The most robust hypoxia response was observed in individuals exposed accidently to more severe hypoxic conditions in SW/18° than the fish exposed to the more moderate hypoxia conditions designed in the original study as shown by the PCA analysis; this may suggest that the moderate hypoxia conditions were not strong enough to induce a consistent hypoxia response across all individuals. These results were obtained on a limited number of fish due to an instrument issue during laboratory handling. Conceivably, a stronger hypoxia across all treatments may have shown a more robust hypoxia response in salmon, but stronger hypoxia was not chosen because of ethical considerations. In addition, the RNA-seq analysis across the transcriptome revealed small fold-changes and no significant genes using false discovery rate (q-values), supporting a weak hypoxia response using the experimental conditions, although this is probably also impacted by sample size in the discovery component of this study.
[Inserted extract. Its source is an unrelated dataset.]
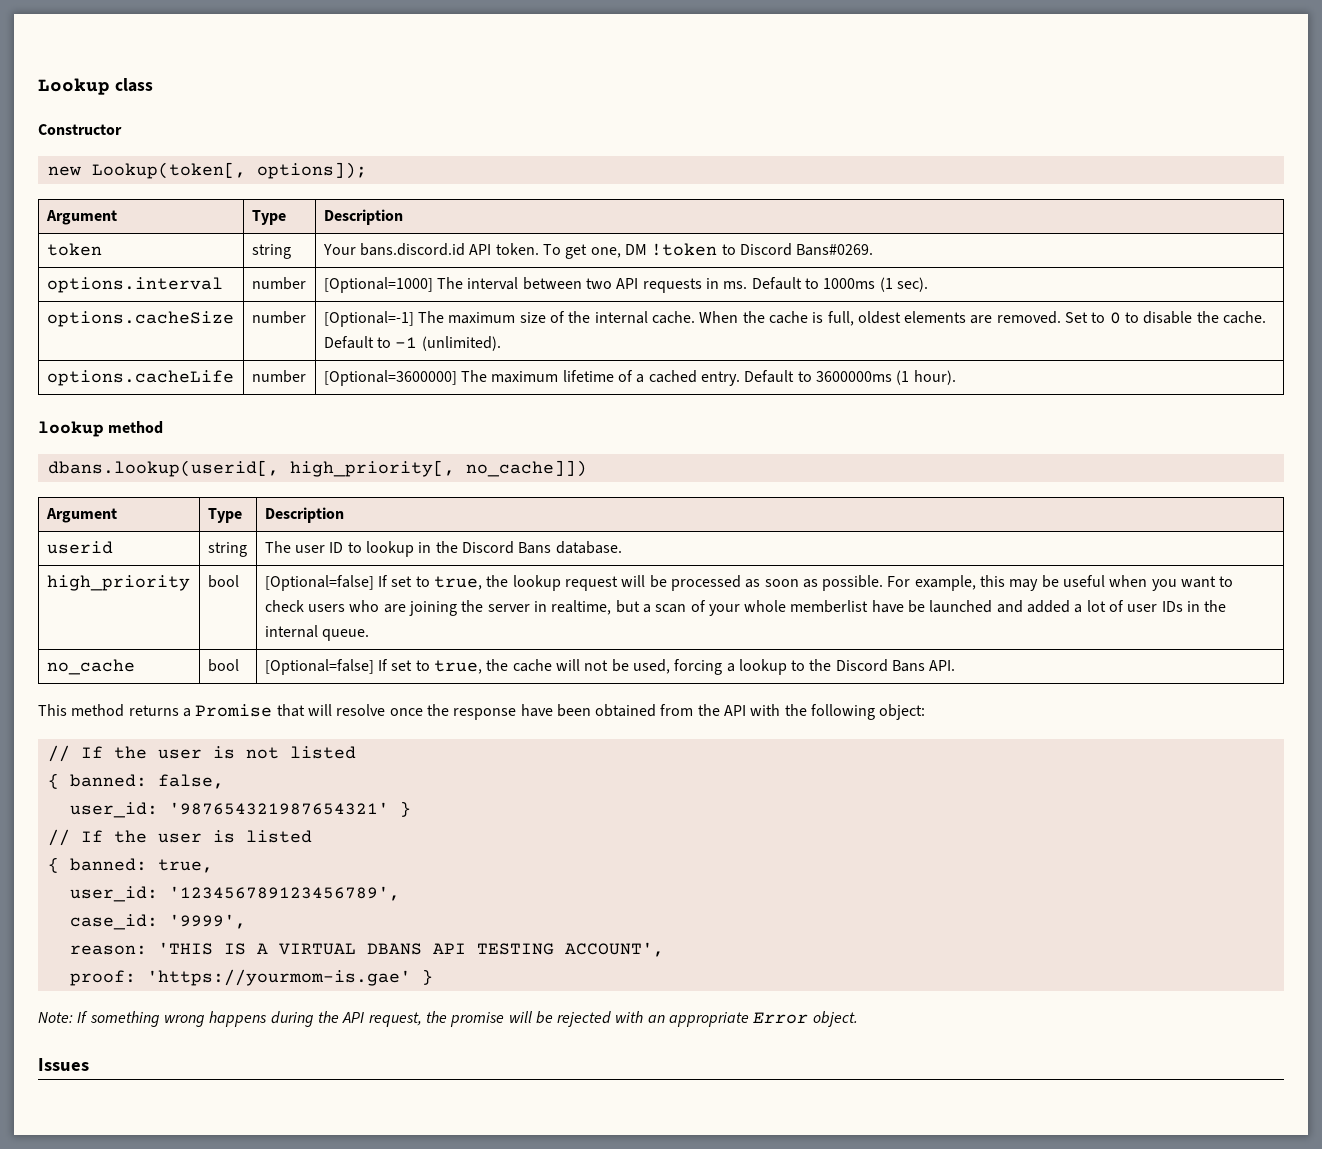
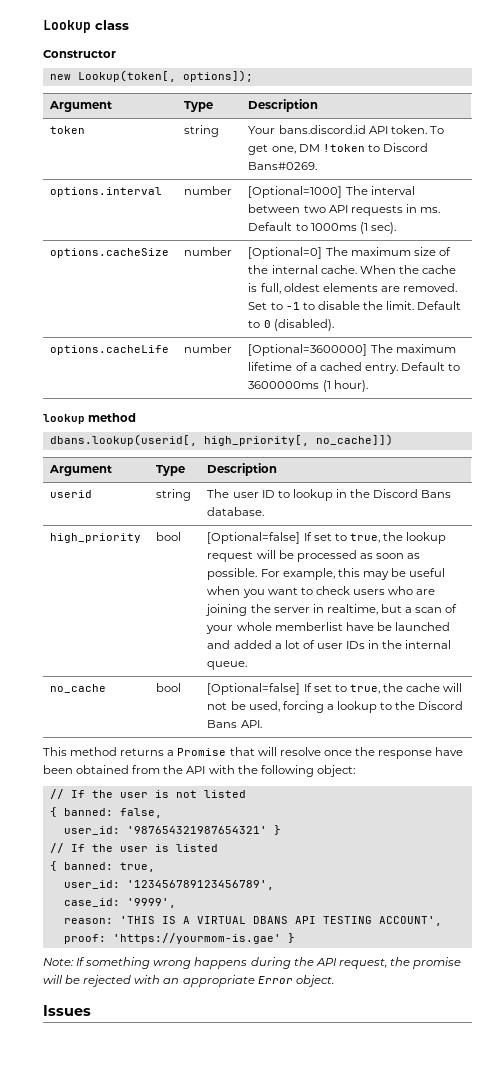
[323,311,414,327] [Optional=-1] -> [248,247,323,259] [Optional=0]
[1109,312,1121,324] 0 -> [285,302,300,310] -1
[1223,311,1267,324] [323,336,501,351] cache. Default to -1 (unlimited). -> [386,301,462,310] [248,319,334,331] limit. Default to 0 (disabled).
Further experiments using stronger hypoxic conditions across different salinities, temperatures, and smolt stages are needed to confirm this hypothesis.

Conclusions

Gill gene expression biomarkers have been previously identified for salinity and temperature stressors across multi-stressor conditions, but hypoxia biomarkers sufficient to identify fish exposed to moderate hypoxia (Houde ). Here, candidate hypoxia genes were discovered through RNA-seq analysis, and then validated using microfluidics qPCR to reveal sets of biomarkers that were responsive to hypoxic stress in juvenile Chinook salmon. Moreover, the expression of these candidate hypoxia genes, and presumably of the hypoxia response, in juvenile Chinook salmon was affected by smolt stage, induced mortality, and water salinity. Our study is the first of its kind dealing with this range of factors from the gene expression perspective. Following the biomarker discovery of 30 candidates by RNA-seq, different validated biomarker sets were identified that were optimal for each of the specific combinations of factors within the dataset (i.e., smolt stage, mortality, salinity). The genes involved in cell cycle and DNA synthesis were among the most universal biomarkers, whereas genes encoding ion transporters were more specific signals within saline water. Since the biomarkers were discovered on specific water salinity levels, smolt stages and water temperatures, no consistent gene expression model for all conditions was observed at the level of hypoxia exposure conducted in our study. Interestingly, this study also provides some evidence for post-mortem regulation of hypoxia genes in fish. The main challenge facing the development of a hypoxia gene expression biomarker panel for salmonids appears to be the relatively minor response compared to other stressors such as temperature, which made the removal of temperature response genes in this study an important part of the design. The present study provides a set of biomarkers that, when combined with factors smolt stage, salinity, and mortality, can be used to determine whether an individual has recently experienced hypoxic stress. Moreover, our study confirms that fish might be highly resilient to mild hypoxia when they are in their natural salinity environment, less so when outside of the salinity environment expected for that development stage, and can be stressed by extreme hypoxia conditions. The biomarkers identified here will be added to the continued development of stressor-specific biomarkers being collected to understand the abiotic and biotic stressors that salmonids face in their natural environment.